Hilary is frustratingly vague about both the Arians’ position and his own. He is not clear enough to inveigh definitively against the Filioque, or vice versa–given par 29 in Book II. In the New Advent paraphrase is accurate for the reasons I laid out, then Book VIII’s vague differentiations between being “from” one Person and “sent” by the Other–and these things being “regarded as one and the same thing” (Book VIII, Par 20)–must be interpreted as pertaining to the double eternal procession. However, if Book II is in fact asserting that the Spirit is made known to us by the Father and Son as the Spirit “is through Whom all things exist, and from Whom are all things” (Book II, Par 29), then Book II in fact maintains the hypostatic differentiation in the Spirit’s causal origin.

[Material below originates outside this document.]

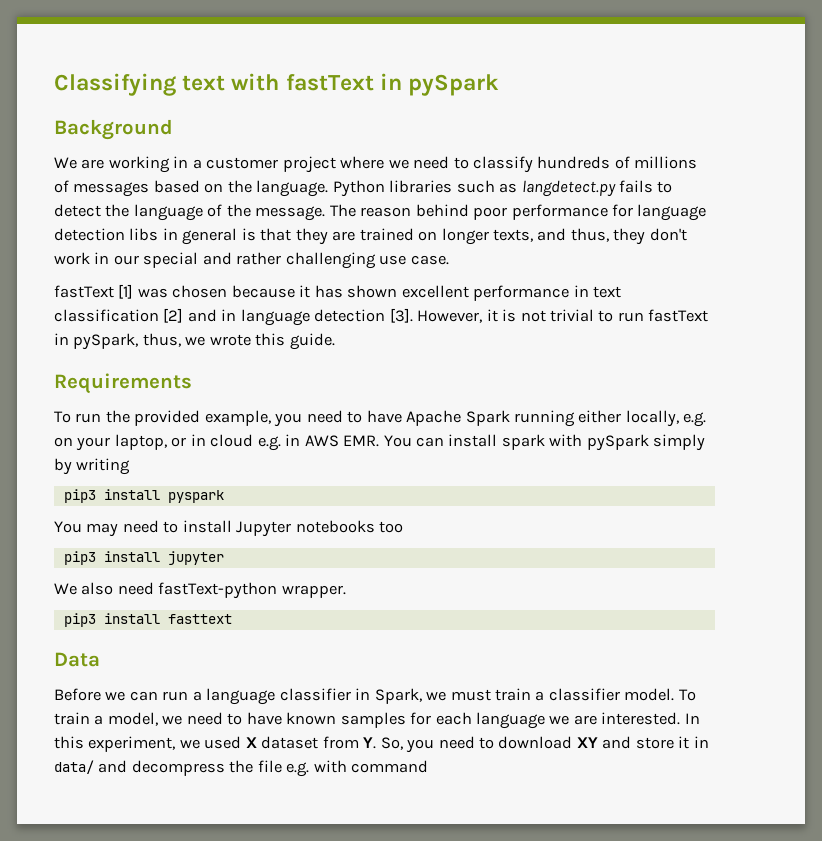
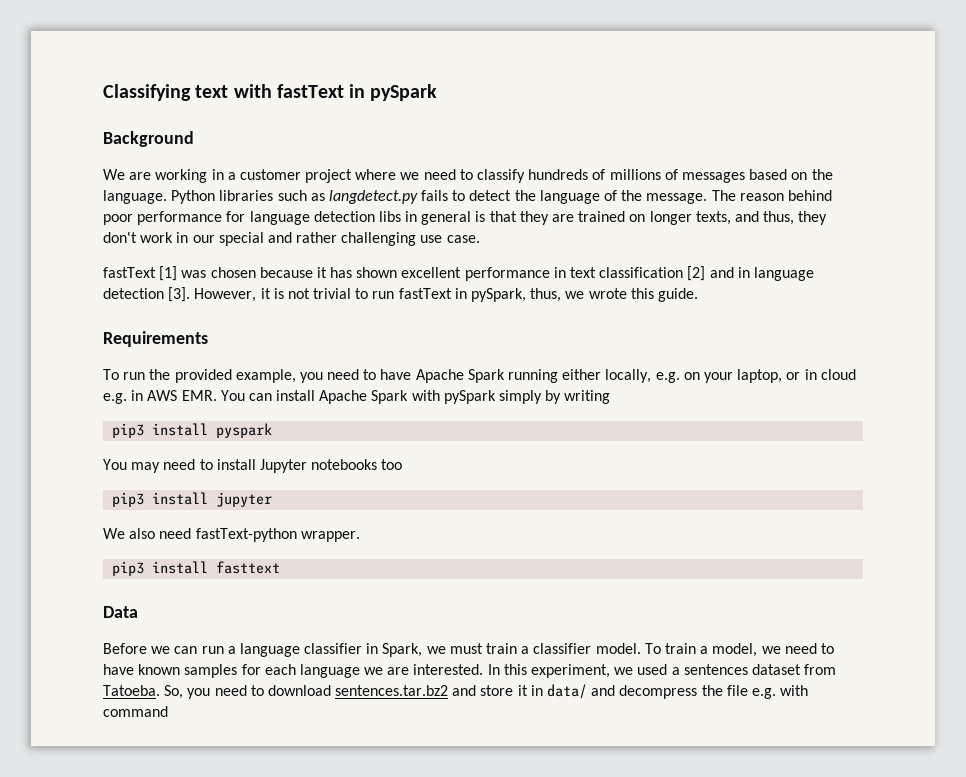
[501,434,545,450] spark -> [319,390,409,404] Apache Spark
[245,737,257,748] X -> [671,664,748,675] a sentences
[363,737,377,749] Y. -> [103,685,160,696] Tatoeba.
[576,737,598,748] XY -> [335,685,449,696] sentences.tar.bz2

When I made my own translation of the Latin, I had a very clear answer. However, due to see the merits and demerits of all three professional renderings, I can no longer give a clear answer and simply remain agnostic on the issue.
The benefit of being a blog is that I can research a thesis, prove it out as plausible, and immediately publish it for critique and scrutiny. As along as I man up and admit I screwed up, I can maintain the integrity of the blog without jumping through the hoops of never publishing material until it has been verified in a peer-reviewed setting. So, the benefit is much higher production and the ability to expound a thesis without going through an exhausting political litmus test. The downside is that there are less failsafes. I think the former outweights the latter provided that when something fails, it is immediately corrected.
Peer review has the benefit of having failsafes, but also the political litmus test prevents good research from being conducted and propagated. For this reason, I have not sought to endure peer-reviewed scrutiny until there’s a specific topic, which rises to an academic level, that I am forced to go through this process for the sake of properly expounding the idea. My purpose is to edify others and only if I believe this route is most edifying to others, will I pursue it.
This also includes having apologetics published in different venues. This is something I may pursue, but it will have a very different tone compared to my own content and will be in part compromised by the reviewers and their mission and theme. So, on my own blog, you get undistilled Craig Truglia–for better and worse–and always with typos. But hopefully, if you follow this blog, mostly for the bettern and the typos do not bother you too much (though feel free to point them out).
Allow me to express my gratitude to my readers and accept my apologies. I will always do my best to be honest both with the material and also with my own shortcomings.
Craig You are obviously more into reading many Patristic sources: I have only read Basil, Cyril of Alexandria, Gregory Nyssa, John Damascene, Augustine, Jerome, Mark Evgenikos, Gregory Palamas, not much John Chrysostom, many secondary sources, Gillquist, Romanides, Rose, Coniaris, Whelton, Carlton, Bush, Schmemann, Ware, Schaeffer (Frank), and others, so on. And Siecienski and Ostroumoff and Lossky, Bulgakov, and Bobrinskoy, Archimandrite Vassilios Bakoyannis. and Cavarnos.